++++ Information supplied ++++

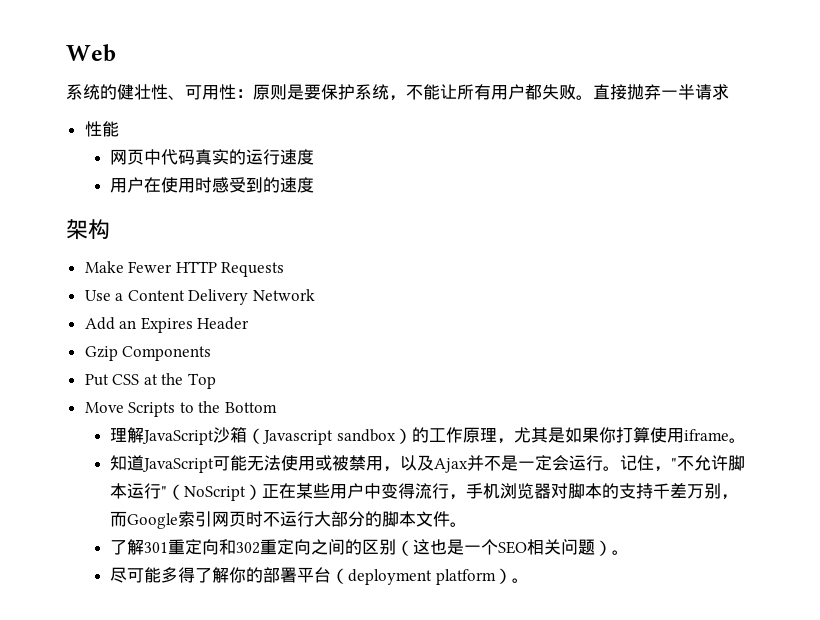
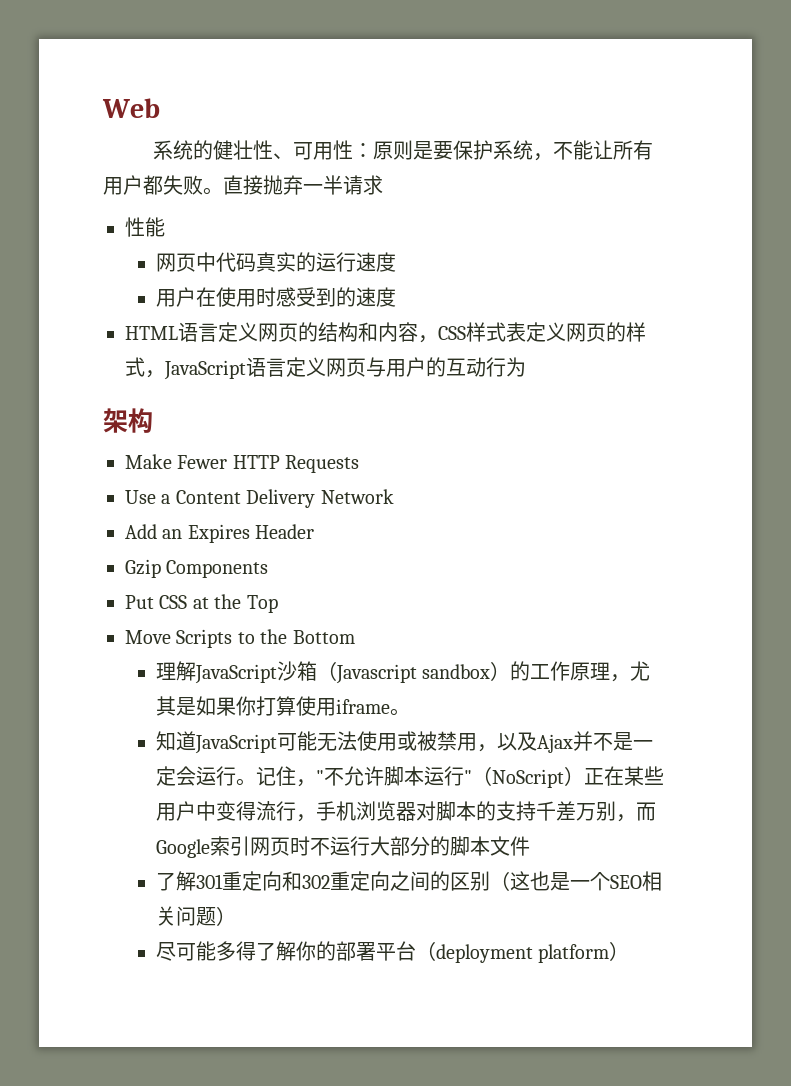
+ HTML语言定义网页的结构和内容，CSS样式表定义网页的样式，JavaScript语言定义网页与用户的互动行为
- 记住，"不允许脚本运行"（NoScript）正在某些用户中变得流行，手机浏览器对脚本的支持千差万别，而Google索引网页时不运行大部分的脚本文件。
+ 记住，"不允许脚本运行"（NoScript）正在某些用户中变得流行，手机浏览器对脚本的支持千差万别，而Google索引网页时不运行大部分的脚本文件
- 了解301重定向和302重定向之间的区别（这也是一个SEO相关问题）。
+ 了解301重定向和302重定向之间的区别（这也是一个SEO相关问题）
- 尽可能多得了解你的部署平台（deployment platform）。
+ 尽可能多得了解你的部署平台（deployment platform）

++++

▶ _Task objective_
Wherever the string "platform" is found in the entries, copy the line it sits in.

▶ _Answer for this exercise_
- 尽可能多得了解你的部署平台（deployment platform）。
+ 尽可能多得了解你的部署平台（deployment platform）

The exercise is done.